Aim of the exercise - The lines to copy are those in the records below that hold the word "badge".

Data in this exercise -
####

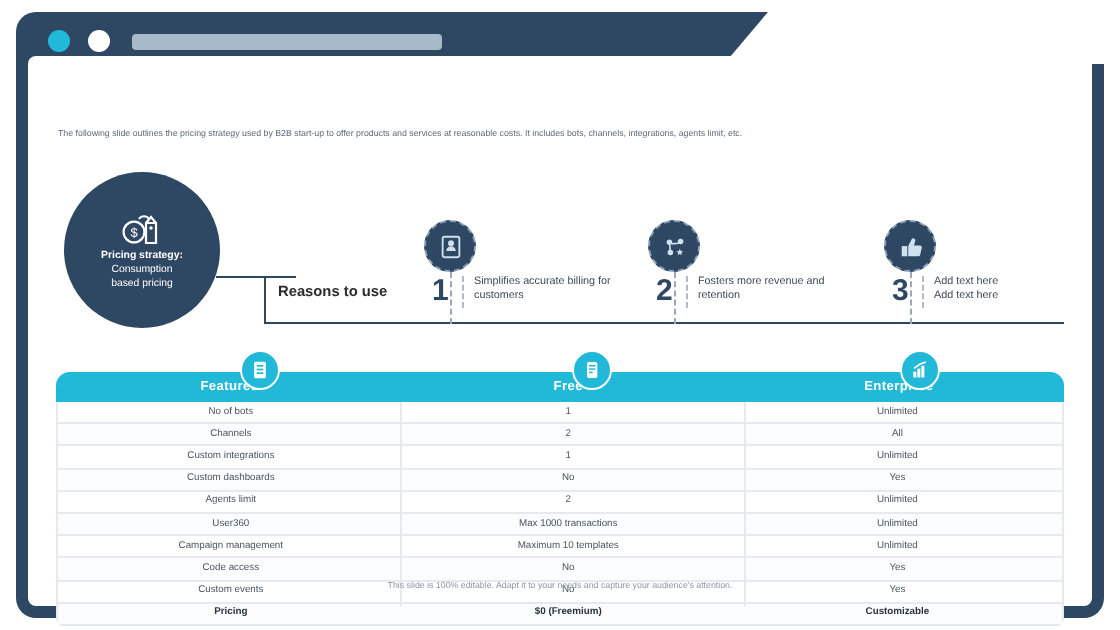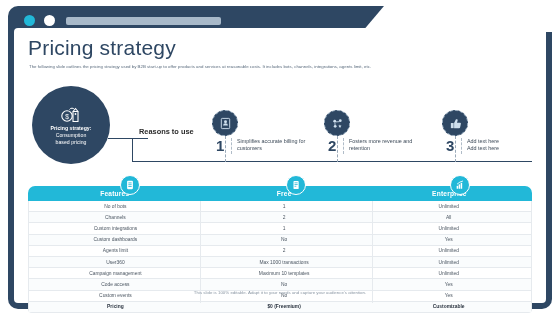--- a/index.html
+++ b/index.html
@@ -67,21 +67,21 @@
   #badge .btext{font-size:5.2px;line-height:7px;padding:0 6px;}
   #badge .btext b{font-weight:700;}
 
   
   .conn{position:absolute;background:#2e4763;}
   #conn-h{left:94px;top:110px;width:40px;height:1px;}
   #conn-rail{left:118px;top:133px;width:400px;height:1px;}
   #conn-vert{left:118px;top:110px;width:1px;height:23px;}
 
   #reasons-label{
-    position:absolute;left:125px;top:99px;
+    position:absolute;left:125px;top:113px;
     font-size:7.4px;color:#2b2b2b;font-weight:700;white-space:nowrap;
   }
 
   
   .reason{position:absolute;top:82px;}
   .reason .circle{
     position:absolute;left:0;top:0;width:26px;height:26px;border-radius:50%;
     background:#2e4763;border:1px dashed #8aa0b5;
     display:flex;align-items:center;justify-content:center;
     box-sizing:border-box;
@@ -165,21 +165,20 @@
   <div class="frame-notch"></div>
 
   <div id="titlebar">
     <span class="dot cyan"></span>
     <span class="dot white"></span>
     <span class="urlbar"></span>
   </div>
 
   <div id="slide">
 
-    <div id="page-title">Pricing strategy</div>
     <div id="subtitle">The following slide outlines the pricing strategy used by B2B start-up to offer products and services at reasonable costs. It includes bots, channels, integrations, agents limit, etc.</div>
 
     <div id="badge">
       <span class="bicon">
         <svg width="22" height="20" viewBox="0 0 22 20">
           <circle cx="7" cy="12" r="5.2" fill="none" stroke="#ffffff" stroke-width="1.1"></circle>
           <text x="7" y="14.6" font-size="6.5" fill="#ffffff" text-anchor="middle" font-family="Liberation Sans, sans-serif">$</text>
           <path d="M13 7.5 L13 17.5 L18 17.5 L18 7.5 Z" fill="none" stroke="#ffffff" stroke-width="1.1"></path>
           <path d="M13 7.5 L15.5 4.5 L18 7.5" fill="none" stroke="#ffffff" stroke-width="1.1"></path>
           <circle cx="15.5" cy="10" r="0.9" fill="#ffffff"></circle>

####

Reply -
   #badge .btext{font-size:5.2px;line-height:7px;padding:0 6px;}
   #badge .btext b{font-weight:700;}
     <div id="badge">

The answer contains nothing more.